How to complete this task: Return the lines below that contain "center".

Web document revisions:

————

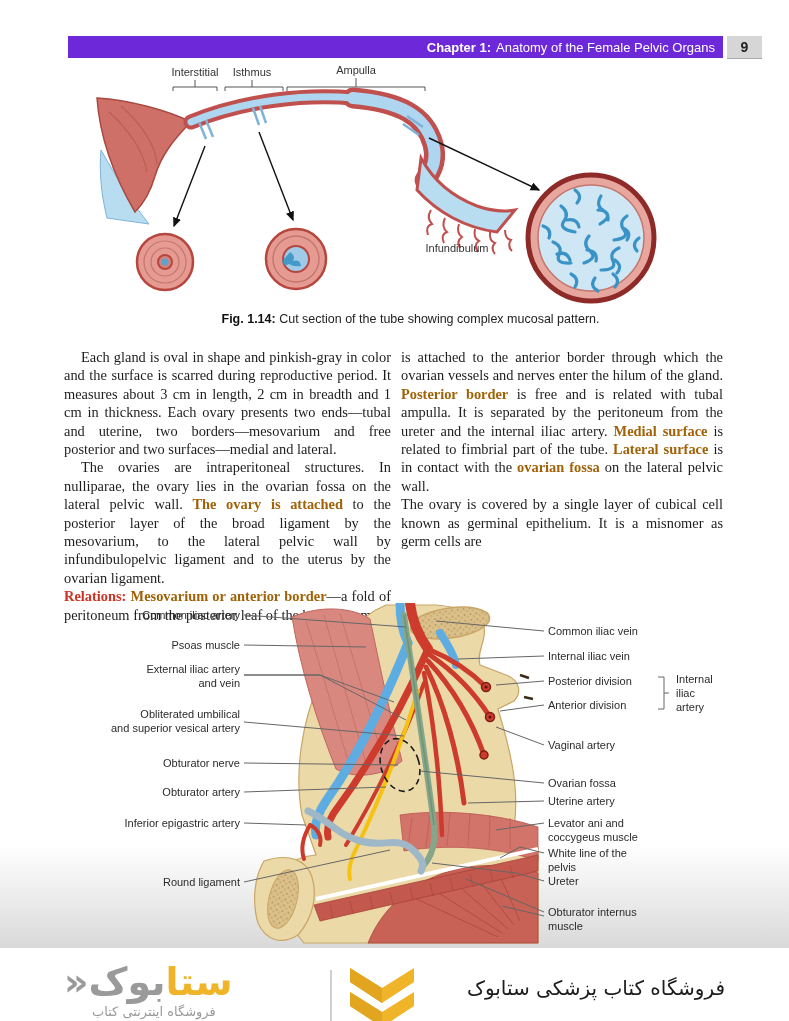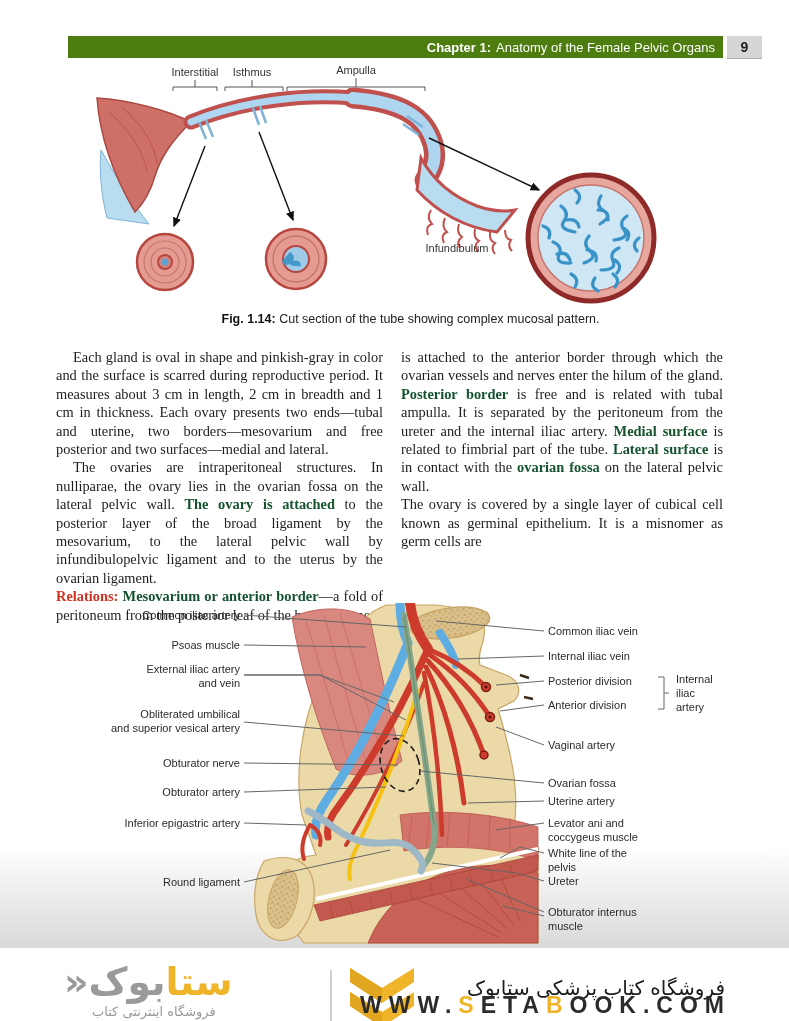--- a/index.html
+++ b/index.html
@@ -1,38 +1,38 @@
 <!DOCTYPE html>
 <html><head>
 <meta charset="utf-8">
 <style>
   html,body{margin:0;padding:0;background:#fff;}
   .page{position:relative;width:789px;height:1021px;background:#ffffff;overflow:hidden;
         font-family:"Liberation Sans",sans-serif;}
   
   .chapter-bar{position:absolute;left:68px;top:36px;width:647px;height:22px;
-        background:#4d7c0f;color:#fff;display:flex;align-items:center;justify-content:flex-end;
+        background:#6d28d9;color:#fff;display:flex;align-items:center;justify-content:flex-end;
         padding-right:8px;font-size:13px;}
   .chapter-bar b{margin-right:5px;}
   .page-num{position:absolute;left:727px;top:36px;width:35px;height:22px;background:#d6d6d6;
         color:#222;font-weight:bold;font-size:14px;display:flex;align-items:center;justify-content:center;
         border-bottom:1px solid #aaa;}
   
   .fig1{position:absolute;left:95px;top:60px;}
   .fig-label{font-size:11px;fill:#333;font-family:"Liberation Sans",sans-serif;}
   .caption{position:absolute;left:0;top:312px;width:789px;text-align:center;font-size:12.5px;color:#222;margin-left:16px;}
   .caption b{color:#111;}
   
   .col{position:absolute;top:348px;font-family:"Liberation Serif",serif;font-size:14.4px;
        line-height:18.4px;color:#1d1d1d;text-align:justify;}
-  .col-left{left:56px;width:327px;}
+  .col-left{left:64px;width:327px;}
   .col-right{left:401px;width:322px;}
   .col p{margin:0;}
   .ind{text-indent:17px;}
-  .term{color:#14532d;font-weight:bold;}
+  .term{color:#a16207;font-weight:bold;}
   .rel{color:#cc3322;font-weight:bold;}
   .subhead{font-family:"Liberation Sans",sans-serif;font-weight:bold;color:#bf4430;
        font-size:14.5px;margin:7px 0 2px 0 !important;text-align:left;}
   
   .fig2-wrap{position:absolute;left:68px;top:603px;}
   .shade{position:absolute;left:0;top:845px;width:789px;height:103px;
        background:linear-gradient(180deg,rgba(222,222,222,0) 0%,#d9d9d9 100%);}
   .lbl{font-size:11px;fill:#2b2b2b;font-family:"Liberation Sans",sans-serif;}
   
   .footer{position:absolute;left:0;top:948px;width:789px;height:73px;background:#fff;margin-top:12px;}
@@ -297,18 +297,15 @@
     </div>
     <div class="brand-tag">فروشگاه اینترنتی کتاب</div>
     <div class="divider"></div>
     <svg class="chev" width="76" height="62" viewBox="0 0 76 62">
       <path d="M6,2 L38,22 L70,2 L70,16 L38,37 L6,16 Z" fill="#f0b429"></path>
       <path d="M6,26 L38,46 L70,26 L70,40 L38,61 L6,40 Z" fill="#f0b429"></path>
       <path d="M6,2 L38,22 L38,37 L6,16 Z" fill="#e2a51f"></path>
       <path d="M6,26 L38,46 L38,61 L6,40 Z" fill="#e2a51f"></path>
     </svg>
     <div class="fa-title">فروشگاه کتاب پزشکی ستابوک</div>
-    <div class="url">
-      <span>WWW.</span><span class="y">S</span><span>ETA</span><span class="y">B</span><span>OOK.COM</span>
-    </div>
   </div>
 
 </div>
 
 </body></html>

————

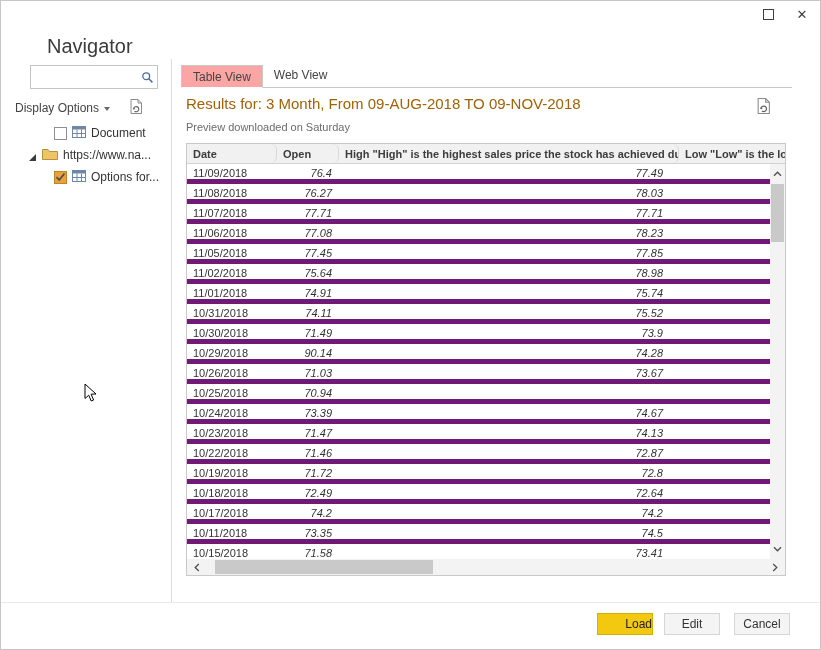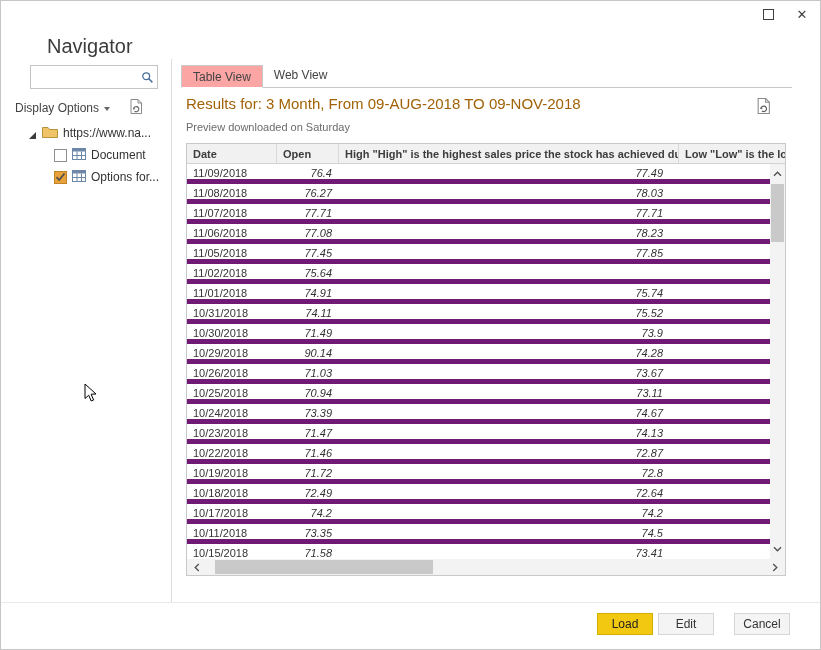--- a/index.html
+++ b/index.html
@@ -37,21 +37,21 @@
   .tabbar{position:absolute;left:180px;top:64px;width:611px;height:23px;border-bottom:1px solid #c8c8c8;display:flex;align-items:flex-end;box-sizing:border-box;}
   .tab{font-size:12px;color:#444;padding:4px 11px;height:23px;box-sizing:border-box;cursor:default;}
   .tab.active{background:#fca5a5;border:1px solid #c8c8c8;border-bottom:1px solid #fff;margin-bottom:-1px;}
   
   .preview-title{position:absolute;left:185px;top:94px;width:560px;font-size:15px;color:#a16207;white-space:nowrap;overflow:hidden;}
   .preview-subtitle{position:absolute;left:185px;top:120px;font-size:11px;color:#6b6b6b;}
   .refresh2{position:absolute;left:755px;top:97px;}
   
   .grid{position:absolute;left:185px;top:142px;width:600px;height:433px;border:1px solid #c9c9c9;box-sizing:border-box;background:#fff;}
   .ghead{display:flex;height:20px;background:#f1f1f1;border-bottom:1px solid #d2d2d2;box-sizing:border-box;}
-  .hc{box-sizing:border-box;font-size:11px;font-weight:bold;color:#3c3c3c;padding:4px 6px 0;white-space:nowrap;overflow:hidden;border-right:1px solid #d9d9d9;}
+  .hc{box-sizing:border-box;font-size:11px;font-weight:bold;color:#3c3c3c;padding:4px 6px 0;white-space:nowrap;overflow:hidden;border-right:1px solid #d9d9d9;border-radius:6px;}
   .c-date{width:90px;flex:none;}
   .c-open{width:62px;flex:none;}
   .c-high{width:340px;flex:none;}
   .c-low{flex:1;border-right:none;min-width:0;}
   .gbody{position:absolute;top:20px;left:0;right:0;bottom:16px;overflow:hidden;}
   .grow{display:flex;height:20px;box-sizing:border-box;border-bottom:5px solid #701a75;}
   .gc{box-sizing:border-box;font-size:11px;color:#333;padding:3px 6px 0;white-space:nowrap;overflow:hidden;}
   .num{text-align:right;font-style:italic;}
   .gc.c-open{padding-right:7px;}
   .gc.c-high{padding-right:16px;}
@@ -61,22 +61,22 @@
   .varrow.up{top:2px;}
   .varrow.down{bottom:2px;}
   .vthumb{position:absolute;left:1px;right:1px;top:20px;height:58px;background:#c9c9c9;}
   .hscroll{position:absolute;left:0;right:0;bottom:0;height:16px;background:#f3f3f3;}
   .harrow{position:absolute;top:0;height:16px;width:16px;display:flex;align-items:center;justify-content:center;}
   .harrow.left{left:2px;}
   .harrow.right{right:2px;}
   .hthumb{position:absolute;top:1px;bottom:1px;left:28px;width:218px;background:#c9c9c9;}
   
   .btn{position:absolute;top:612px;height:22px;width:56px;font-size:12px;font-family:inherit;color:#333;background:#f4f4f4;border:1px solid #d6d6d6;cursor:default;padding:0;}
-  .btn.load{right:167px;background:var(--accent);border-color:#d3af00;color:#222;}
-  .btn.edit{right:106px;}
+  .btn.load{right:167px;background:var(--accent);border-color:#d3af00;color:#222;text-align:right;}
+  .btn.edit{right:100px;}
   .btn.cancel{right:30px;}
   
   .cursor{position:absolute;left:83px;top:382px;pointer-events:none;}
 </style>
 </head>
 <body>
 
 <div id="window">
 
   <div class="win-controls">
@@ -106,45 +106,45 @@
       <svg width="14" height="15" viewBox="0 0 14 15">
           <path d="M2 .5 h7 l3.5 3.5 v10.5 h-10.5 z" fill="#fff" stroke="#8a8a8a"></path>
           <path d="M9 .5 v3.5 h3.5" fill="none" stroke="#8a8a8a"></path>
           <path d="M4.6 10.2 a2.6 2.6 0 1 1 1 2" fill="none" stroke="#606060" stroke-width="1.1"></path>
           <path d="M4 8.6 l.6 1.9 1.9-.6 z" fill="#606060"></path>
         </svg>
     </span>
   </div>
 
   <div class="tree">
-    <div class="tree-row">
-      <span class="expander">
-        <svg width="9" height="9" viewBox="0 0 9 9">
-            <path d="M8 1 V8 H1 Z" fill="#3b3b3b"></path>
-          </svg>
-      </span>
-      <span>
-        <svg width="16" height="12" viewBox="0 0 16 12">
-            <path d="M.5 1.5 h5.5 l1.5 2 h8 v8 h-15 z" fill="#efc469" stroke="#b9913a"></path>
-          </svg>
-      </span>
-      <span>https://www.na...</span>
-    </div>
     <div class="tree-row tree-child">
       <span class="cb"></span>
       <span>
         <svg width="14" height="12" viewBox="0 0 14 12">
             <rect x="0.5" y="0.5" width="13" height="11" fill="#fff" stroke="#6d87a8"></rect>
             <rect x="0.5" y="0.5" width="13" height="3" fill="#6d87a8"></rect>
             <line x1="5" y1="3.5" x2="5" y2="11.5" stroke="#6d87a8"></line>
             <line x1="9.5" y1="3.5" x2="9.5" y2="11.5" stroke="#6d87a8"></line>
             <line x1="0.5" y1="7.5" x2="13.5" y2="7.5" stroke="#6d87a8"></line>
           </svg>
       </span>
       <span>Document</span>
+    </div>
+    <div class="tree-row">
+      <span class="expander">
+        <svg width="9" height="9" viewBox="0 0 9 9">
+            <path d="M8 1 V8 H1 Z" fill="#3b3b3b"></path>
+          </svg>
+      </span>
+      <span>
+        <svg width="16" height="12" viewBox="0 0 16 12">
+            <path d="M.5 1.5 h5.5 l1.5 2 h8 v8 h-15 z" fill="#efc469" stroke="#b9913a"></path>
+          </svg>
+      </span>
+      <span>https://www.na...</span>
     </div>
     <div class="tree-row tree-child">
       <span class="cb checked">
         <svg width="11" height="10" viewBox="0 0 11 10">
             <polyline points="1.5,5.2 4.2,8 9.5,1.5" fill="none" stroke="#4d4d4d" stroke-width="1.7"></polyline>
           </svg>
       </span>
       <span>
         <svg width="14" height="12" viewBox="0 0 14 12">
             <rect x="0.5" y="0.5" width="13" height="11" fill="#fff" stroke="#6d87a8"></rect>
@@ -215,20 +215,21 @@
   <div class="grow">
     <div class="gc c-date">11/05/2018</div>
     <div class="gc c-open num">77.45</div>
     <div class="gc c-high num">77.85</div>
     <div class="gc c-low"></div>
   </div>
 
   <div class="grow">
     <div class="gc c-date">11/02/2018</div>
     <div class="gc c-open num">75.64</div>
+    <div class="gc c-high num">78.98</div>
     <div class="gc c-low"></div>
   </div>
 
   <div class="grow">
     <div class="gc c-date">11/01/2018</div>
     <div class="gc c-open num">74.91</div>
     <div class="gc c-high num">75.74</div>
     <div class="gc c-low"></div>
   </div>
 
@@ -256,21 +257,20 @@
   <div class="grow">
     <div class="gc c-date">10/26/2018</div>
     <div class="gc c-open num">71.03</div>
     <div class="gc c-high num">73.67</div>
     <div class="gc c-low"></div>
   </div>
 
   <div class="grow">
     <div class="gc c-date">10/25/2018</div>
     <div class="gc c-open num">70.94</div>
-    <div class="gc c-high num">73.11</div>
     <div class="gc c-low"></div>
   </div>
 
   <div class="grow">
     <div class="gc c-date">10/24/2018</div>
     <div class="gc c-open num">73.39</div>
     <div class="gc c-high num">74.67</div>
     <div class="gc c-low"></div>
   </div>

————

Response to the exercise:
-        background:#4d7c0f;color:#fff;display:flex;align-items:center;justify-content:flex-end;
+        background:#6d28d9;color:#fff;display:flex;align-items:center;justify-content:flex-end;
         color:#222;font-weight:bold;font-size:14px;display:flex;align-items:center;justify-content:center;
   .caption{position:absolute;left:0;top:312px;width:789px;text-align:center;font-size:12.5px;color:#222;margin-left:16px;}
   .harrow{position:absolute;top:0;height:16px;width:16px;display:flex;align-items:center;justify-content:center;}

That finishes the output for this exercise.